Records from a data source:
******
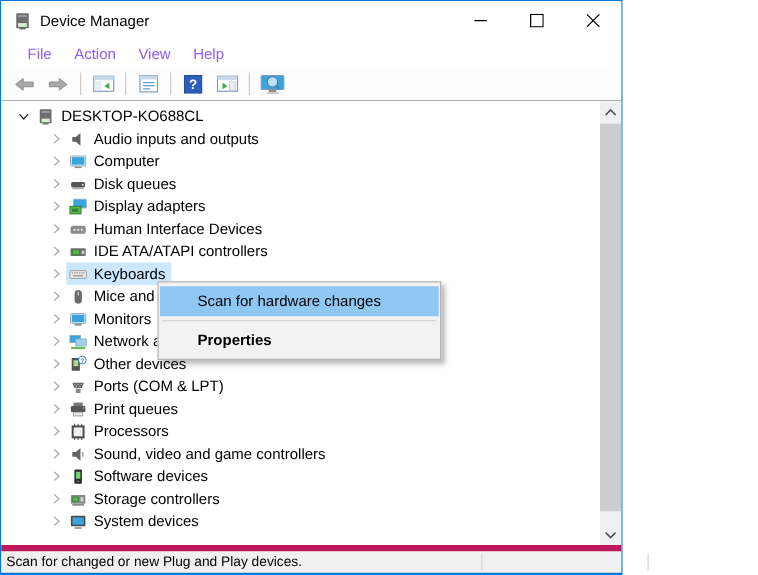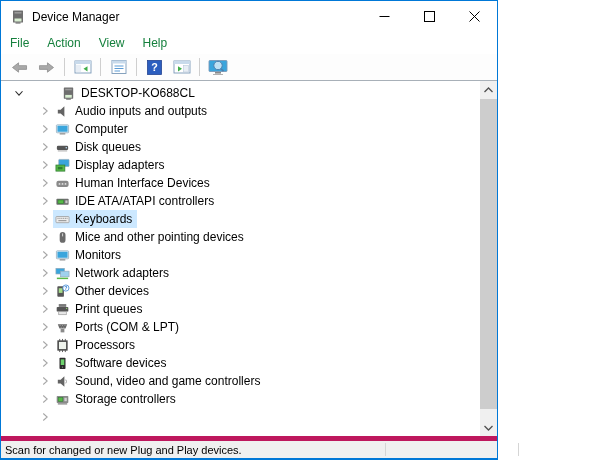--- a/index.html
+++ b/index.html
@@ -26,22 +26,22 @@
   #title-icon { width: 16px; height: 16px; margin: 0 6px 0 9px; flex: 0 0 16px; }
   #title-text { font-size: 12px; color: #000; }
   #caption-buttons { margin-left: auto; display: flex; height: 100%; }
   .cap-btn {
     width: 45px; height: 100%; border: none; background: transparent;
     display: flex; align-items: center; justify-content: center; cursor: default;
   }
   
   #menubar {
     height: 22px; flex: 0 0 22px; background: #fff;
-    display: flex; align-items: stretch; padding-left: 0;
-    font-size: 12px; color: #15803d;
+    display: flex; align-items: stretch; padding-left: 12px;
+    font-size: 12px; color: #8b5cf6;
   }
   .menu-title { padding: 4px 9px 3px 9px; }
   
   #toolbar {
     height: 27px; flex: 0 0 27px; background: #fdfdfd;
     border-bottom: 1px solid #a8b0b8;
     display: flex; align-items: center; padding-left: 5px;
   }
   .tb-btn {
     width: 25px; height: 23px; border: none; background: transparent;
@@ -50,21 +50,21 @@
   .tb-sep { width: 1px; height: 18px; background: #cfcfcf; margin: 0 4px; }
   
   #content {
     flex: 1 1 auto; position: relative; background: #fff; overflow: hidden;
   }
   #tree { position: absolute; left: 0; top: 3px; right: 17px; }
   .tree-row {
     height: 18px; display: flex; align-items: center;
     font-size: 12px; color: #000; white-space: nowrap;
   }
-  .tree-row.lvl0 { padding-left: 10px; gap: 32px; }
+  .tree-row.lvl0 { padding-left: 10px; }
   .tree-row.lvl1 { padding-left: 36px; }
   .chev { width: 16px; height: 16px; flex: 0 0 16px; display: flex; align-items: center; justify-content: center; }
   .row-content { display: flex; align-items: center; padding: 1px 3px 1px 0; }
   .row-content.selected { background: #cce8ff; }
   .ticon { width: 16px; height: 16px; flex: 0 0 16px; display: flex; align-items: center; justify-content: center; margin-right: 5px; margin-left: 1px; }
   .tlabel { padding-right: 2px; }
   
   #scrollbar {
     position: absolute; top: 0; right: 0; bottom: 0; width: 17px;
     background: #f0f0f0;
@@ -423,50 +423,50 @@
         </div>
         <div class="tree-row lvl1">
           <span class="chev">
             <svg viewBox="0 0 16 16" width="14" height="14">
               <polyline points="6,4 10.5,8 6,12" fill="none" stroke="#a6a6a6" stroke-width="1.2"></polyline>
             </svg>
           </span>
           <span class="row-content">
             <span class="ticon">
               <svg viewBox="0 0 16 16" width="15" height="15">
-                <rect x="4" y="2.2" width="8" height="3" fill="#7a7a7a"></rect>
-                <rect x="1.8" y="5.2" width="12.4" height="5" rx="1" fill="#555"></rect>
-                <circle cx="12.4" cy="6.8" r="0.7" fill="#8fd36f"></circle>
-                <rect x="4" y="10.4" width="8" height="3.2" fill="#e8e8e8" stroke="#8a8a8a" stroke-width="0.6"></rect>
-              </svg>
-            </span>
-            <span class="tlabel">Print queues</span>
-          </span>
-        </div>
-        <div class="tree-row lvl1">
-          <span class="chev">
-            <svg viewBox="0 0 16 16" width="14" height="14">
-              <polyline points="6,4 10.5,8 6,12" fill="none" stroke="#a6a6a6" stroke-width="1.2"></polyline>
-            </svg>
-          </span>
-          <span class="row-content">
-            <span class="ticon">
-              <svg viewBox="0 0 16 16" width="15" height="15">
                 <path d="M3 4.5 h10 l-1.8 4.5 h-6.4 z" fill="#666"></path>
                 <g fill="#ddd">
                   <circle cx="5.4" cy="6" r="0.5"></circle>
                   <circle cx="8" cy="6" r="0.5"></circle>
                   <circle cx="10.6" cy="6" r="0.5"></circle>
                   <circle cx="6.6" cy="7.6" r="0.5"></circle>
                   <circle cx="9.4" cy="7.6" r="0.5"></circle>
                 </g>
                 <rect x="6" y="9.6" width="4" height="3.6" fill="#8a8a8a"></rect>
               </svg>
             </span>
             <span class="tlabel">Ports (COM &amp; LPT)</span>
+          </span>
+        </div>
+        <div class="tree-row lvl1">
+          <span class="chev">
+            <svg viewBox="0 0 16 16" width="14" height="14">
+              <polyline points="6,4 10.5,8 6,12" fill="none" stroke="#a6a6a6" stroke-width="1.2"></polyline>
+            </svg>
+          </span>
+          <span class="row-content">
+            <span class="ticon">
+              <svg viewBox="0 0 16 16" width="15" height="15">
+                <rect x="4" y="2.2" width="8" height="3" fill="#7a7a7a"></rect>
+                <rect x="1.8" y="5.2" width="12.4" height="5" rx="1" fill="#555"></rect>
+                <circle cx="12.4" cy="6.8" r="0.7" fill="#8fd36f"></circle>
+                <rect x="4" y="10.4" width="8" height="3.2" fill="#e8e8e8" stroke="#8a8a8a" stroke-width="0.6"></rect>
+              </svg>
+            </span>
+            <span class="tlabel">Print queues</span>
           </span>
         </div>
         <div class="tree-row lvl1">
           <span class="chev">
             <svg viewBox="0 0 16 16" width="14" height="14">
               <polyline points="6,4 10.5,8 6,12" fill="none" stroke="#a6a6a6" stroke-width="1.2"></polyline>
             </svg>
           </span>
           <span class="row-content">
             <span class="ticon">
@@ -488,42 +488,42 @@
         </div>
         <div class="tree-row lvl1">
           <span class="chev">
             <svg viewBox="0 0 16 16" width="14" height="14">
               <polyline points="6,4 10.5,8 6,12" fill="none" stroke="#a6a6a6" stroke-width="1.2"></polyline>
             </svg>
           </span>
           <span class="row-content">
             <span class="ticon">
               <svg viewBox="0 0 16 16" width="15" height="15">
+                <polygon points="3,6 6,6 10,2.5 10,13.5 6,10 3,10" fill="#636363"></polygon>
+                <path d="M11.5 6 q1.5 2 0 4" fill="none" stroke="#9a9a9a" stroke-width="1"></path>
+              </svg>
+            </span>
+            <span class="tlabel">Sound, video and game controllers</span>
+          </span>
+        </div>
+        <div class="tree-row lvl1">
+          <span class="chev">
+            <svg viewBox="0 0 16 16" width="14" height="14">
+              <polyline points="6,4 10.5,8 6,12" fill="none" stroke="#a6a6a6" stroke-width="1.2"></polyline>
+            </svg>
+          </span>
+          <span class="row-content">
+            <span class="ticon">
+              <svg viewBox="0 0 16 16" width="15" height="15">
                 <rect x="4.8" y="1.8" width="6.4" height="12" rx="0.8" fill="#2b2b2b"></rect>
                 <rect x="6.1" y="3.6" width="3.8" height="6" fill="#6fd36f"></rect>
                 <circle cx="8" cy="11.8" r="0.7" fill="#999"></circle>
               </svg>
             </span>
             <span class="tlabel">Software devices</span>
-          </span>
-        </div>
-        <div class="tree-row lvl1">
-          <span class="chev">
-            <svg viewBox="0 0 16 16" width="14" height="14">
-              <polyline points="6,4 10.5,8 6,12" fill="none" stroke="#a6a6a6" stroke-width="1.2"></polyline>
-            </svg>
-          </span>
-          <span class="row-content">
-            <span class="ticon">
-              <svg viewBox="0 0 16 16" width="15" height="15">
-                <polygon points="3,6 6,6 10,2.5 10,13.5 6,10 3,10" fill="#636363"></polygon>
-                <path d="M11.5 6 q1.5 2 0 4" fill="none" stroke="#9a9a9a" stroke-width="1"></path>
-              </svg>
-            </span>
-            <span class="tlabel">Sound, video and game controllers</span>
           </span>
         </div>
         <div class="tree-row lvl1">
           <span class="chev">
             <svg viewBox="0 0 16 16" width="14" height="14">
               <polyline points="6,4 10.5,8 6,12" fill="none" stroke="#a6a6a6" stroke-width="1.2"></polyline>
             </svg>
           </span>
           <span class="row-content">
             <span class="ticon">
@@ -535,38 +535,53 @@
               </svg>
             </span>
             <span class="tlabel">Storage controllers</span>
           </span>
         </div>
         <div class="tree-row lvl1">
           <span class="chev">
             <svg viewBox="0 0 16 16" width="14" height="14">
               <polyline points="6,4 10.5,8 6,12" fill="none" stroke="#a6a6a6" stroke-width="1.2"></polyline>
             </svg>
+          </span>
+          <span class="row-content">
+            <span class="ticon">
+              <svg viewBox="0 0 16 16" width="15" height="15">
+                <rect x="1.8" y="2.8" width="12.4" height="9" rx="0.8" fill="#4a4a4a"></rect>
+                <rect x="3.2" y="4.2" width="9.6" height="6.2" fill="#3aa5dc"></rect>
+                <rect x="5" y="12.6" width="6" height="1.3" fill="#8a8a8a"></rect>
+              </svg>
+            </span>
+            <span class="tlabel">System devices</span>
           </span>
         </div>
       </div>
     <div id="scrollbar">
       <div class="sb-btn" id="sb-up">
         <svg width="9" height="6" viewBox="0 0 9 6">
             <polyline points="0.5,5 4.5,1 8.5,5" fill="none" stroke="#505050" stroke-width="1.3"></polyline>
           </svg>
       </div>
       <div id="sb-thumb"></div>
       <div class="sb-btn" id="sb-down">
         <svg width="9" height="6" viewBox="0 0 9 6">
             <polyline points="0.5,1 4.5,5 8.5,1" fill="none" stroke="#505050" stroke-width="1.3"></polyline>
           </svg>
       </div>
     </div>
   </div>
 
+  <div id="context-menu">
+      <div class="cm-item highlighted">Scan for hardware changes</div>
+      <div class="cm-sep"></div>
+      <div class="cm-item bold">Properties</div>
+    </div>
 
   <div id="statusbar">
     <span>Scan for changed or new Plug and Play devices.</span>
     <div class="sb-sep" id="sb-sep1"></div>
     <div class="sb-sep" id="sb-sep2"></div>
   </div>
 
 </div>
 
 </body></html>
******
TO DO: Among the lines of the data, some contain the word "auto". How many are there? Reply with the number alone.

TASK ANSWER: 2